Kedua, perubahan Pasal 9 yang mengatur mengenai penanganan pengujian peraturan perundang-undangan; ketiga, penambahan Bagian Ketujuh dalam Bab IV UU PPP; keempat, penambahan Pasal 42A yang mengatur mengenai perencanaan pembentukan peraturan perundang-undangan yang menggunakan metode omnibus.
"Perubahan Pasal 49, mengatur mengenai pembahasan RUU beserta daftar inventarisasi masalah (DIM); dan perubahan Pasal 58 mengatur mengenai pengharmonisasian, pembulatan, dan pemantapan konsepsi atas rancangan peraturan daerah," ujarnya.
Advertisement
Gunakan Metode Omnibus
Berikutnya perubahan Pasal 64 mengatur mengenai penyusunan rancangan peraturan perundang-undangan dapat menggunakan metode omnibus; perubahan Pasal 72, mengatur mengenai mekanisme perbaikan teknis penulisan RUU setelah RUU disetujui bersama namun belum disampaikan kepada Presiden.

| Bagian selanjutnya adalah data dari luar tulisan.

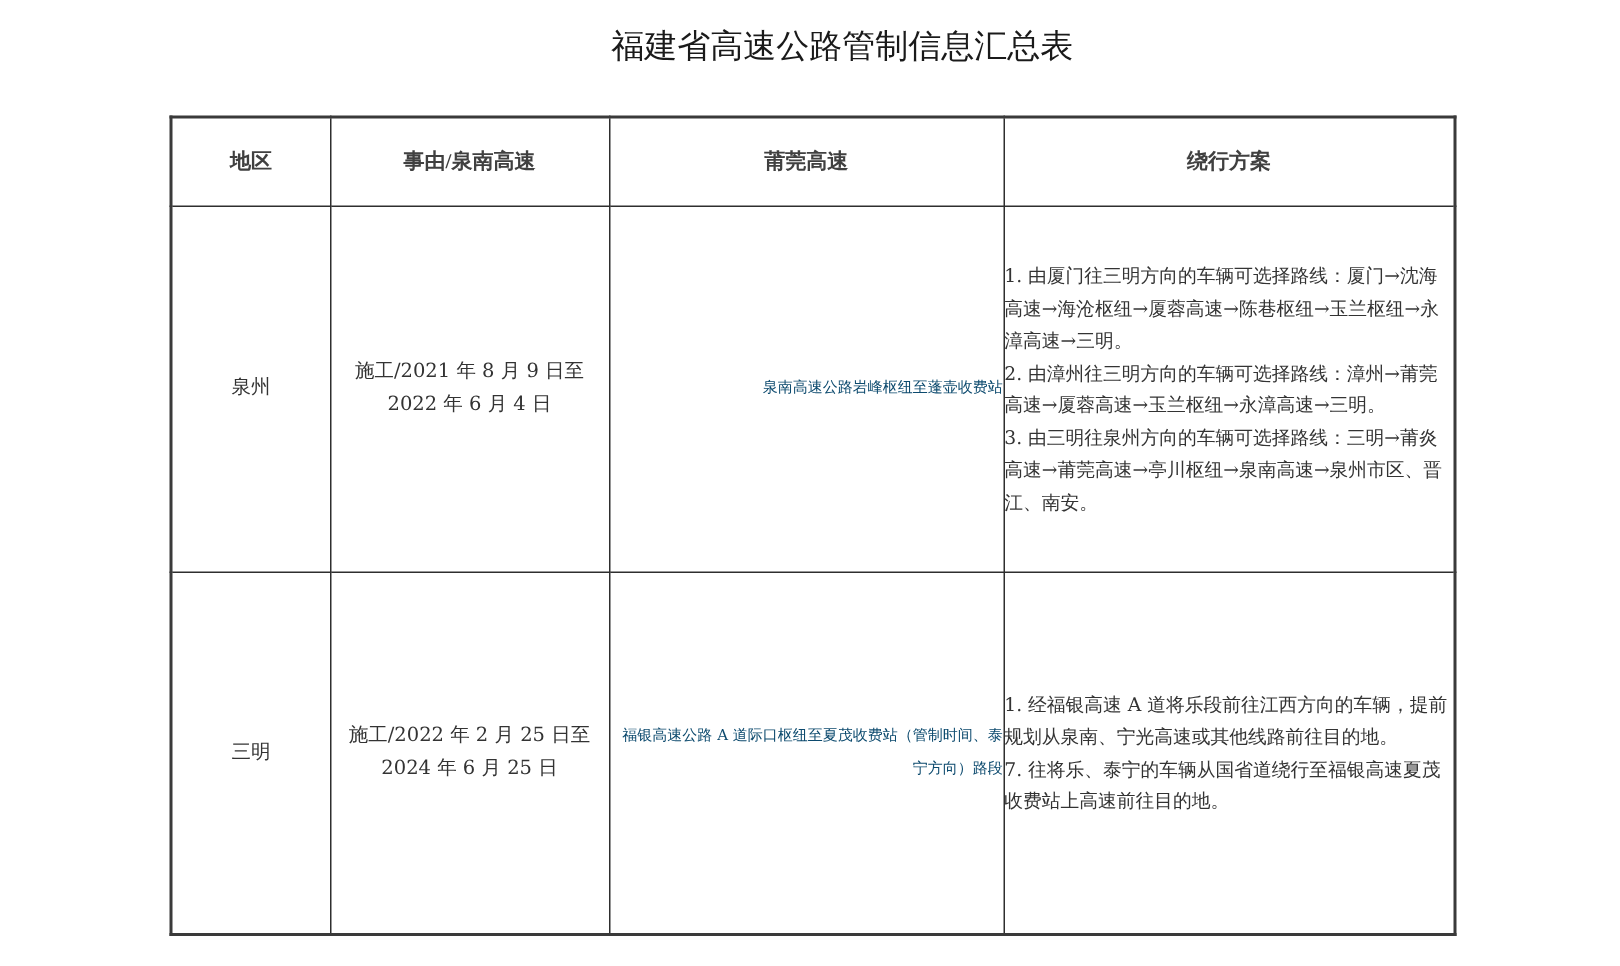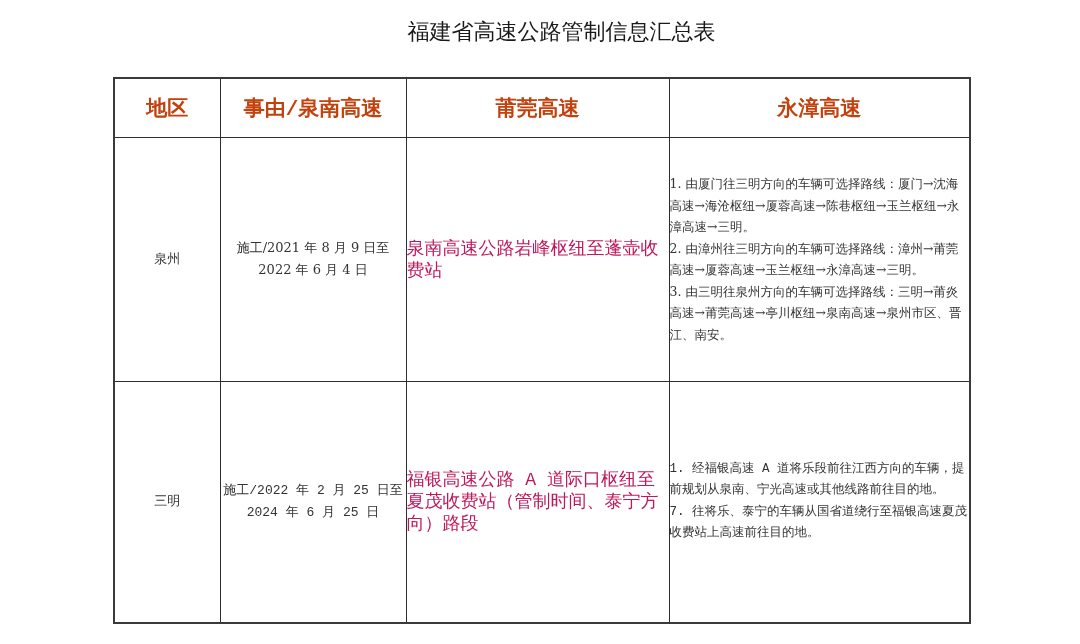--- a/index.html
+++ b/index.html
@@ -28,9 +28,9 @@
     vertical-align: middle;
   }
   th {
-    font-weight: bold; font-size: 21px; color: #c2410c; height: 58px;
+    font-weight: bold; font-size: 14px; color: #404040; height: 58px;
     text-align: center;
-    font-family: Liberation Mono, monospace;
+    font-family: Liberation Serif, serif;
   }
   td.center { text-align: center; font-size: 13px; line-height: 22px; color: #333; }
   td.segment { text-align: left; font-size: 18px; line-height: 22px; color: #be185d; padding: 0 10px; }

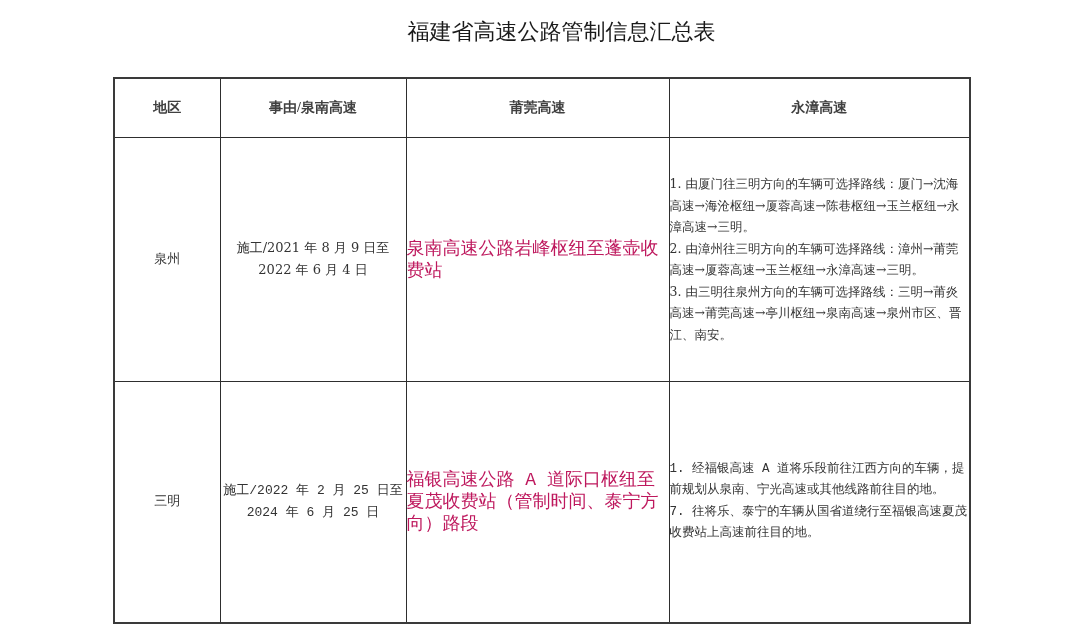--- a/index.html
+++ b/index.html
@@ -56,7 +56,7 @@
       <th>地区</th>
       <th>事由/泉南高速</th>
       <th>莆莞高速</th>
-      <th>永漳高速</th>
+      <th>绕行方案</th>
     </tr>
   </thead>
   <tbody>

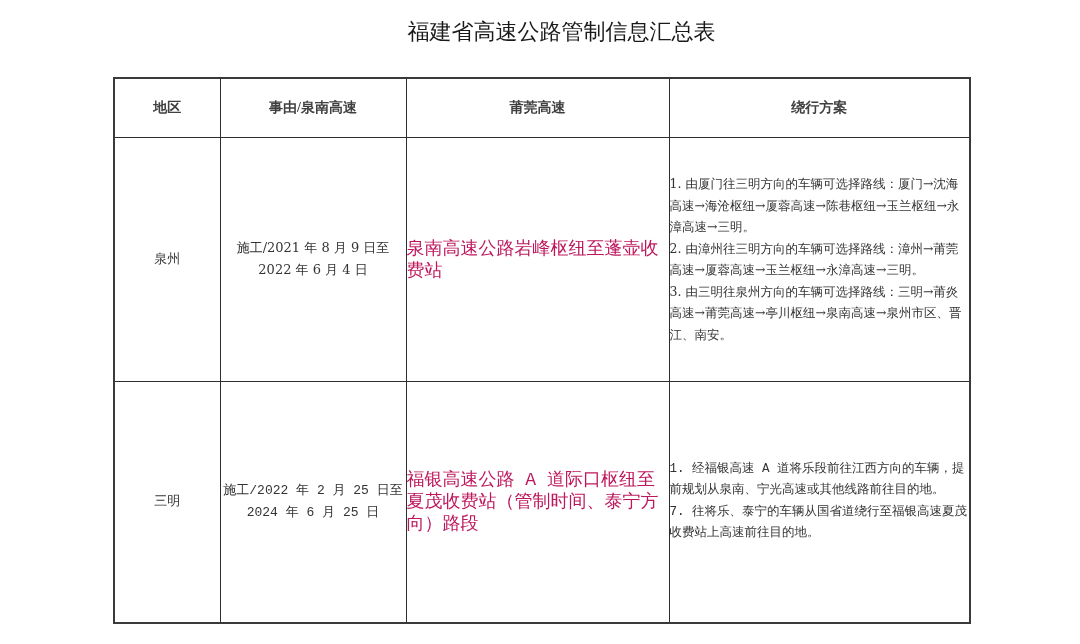--- a/index.html
+++ b/index.html
@@ -33,7 +33,7 @@
     font-family: Liberation Serif, serif;
   }
   td.center { text-align: center; font-size: 13px; line-height: 22px; color: #333; }
-  td.segment { text-align: left; font-size: 18px; line-height: 22px; color: #be185d; padding: 0 10px; }
+  td.segment { text-align: right; font-size: 10px; line-height: 22px; color: #0c4a6e; padding: 0 10px; }
   td.plan { text-align: left; font-size: 12.5px; line-height: 21.5px; color: #333; padding: 0 6px 0 8px; }
   .plan-item { display: block; }
   tr.r1 td { height: 242px; }

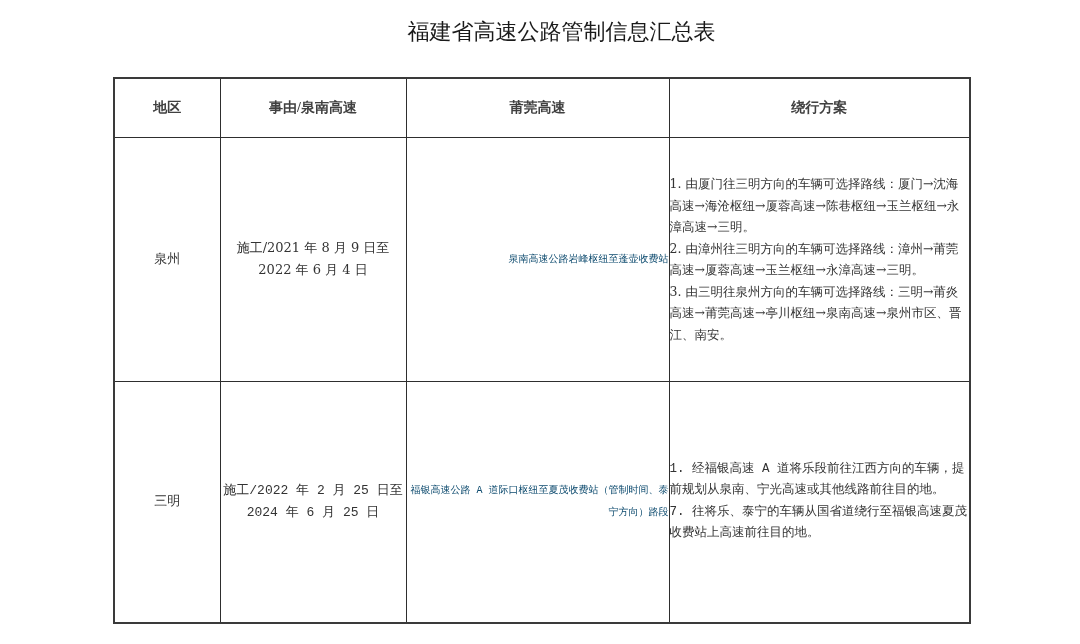--- a/index.html
+++ b/index.html
@@ -37,7 +37,7 @@
   td.plan { text-align: left; font-size: 12.5px; line-height: 21.5px; color: #333; padding: 0 6px 0 8px; }
   .plan-item { display: block; }
   tr.r1 td { height: 242px; }
-  tr.r2 td { height: 240px; font-family: Liberation Mono, monospace; }
+  tr.r2 td { height: 240px; }
 </style>
 </head>
 <body>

Baidowi menjelaskan bahwa perubahan Pasal 96 yang mengatur mengenai partisipasi masyarakat, termasuk penyandang disabilitas.
Selain itu, penambahan Pasal 97A, Pasal 97B, dan Pasal 97C mengatur mengenai materi muatan peraturan perundang-undangan yang menggunakan metode omnibus, pembentukan peraturan perundang-undangan berbasis elektronik, pengharmonisasian rancangan peraturan perundang-undangan di lingkungan Pemerintah serta evaluasi regulasi.
"Perubahan Pasal 98, mengatur mengenai keikutsertaan jabatan analis hukum selain perancang peraturan perundang-undangan," katanya.
Selanjutnya, perubahan Pasal 99 yang mengatur mengenai keikutsertaan jabatan fungsional analis legislatif dan tenaga ahli dalam pembentukan undang-undang, perda provinsi, dan perda kabupaten/kota, selain perancang peraturan perundang-undangan.
Hadir dalam Raker Baleg, antara lain, Menteri Koordinator Bidang Politik, Hukum, dan Keamanan (Menko Polhukam) Mahfud MD dan Menteri Koordinator Bidang Perekonomian Airlangga Hartarto.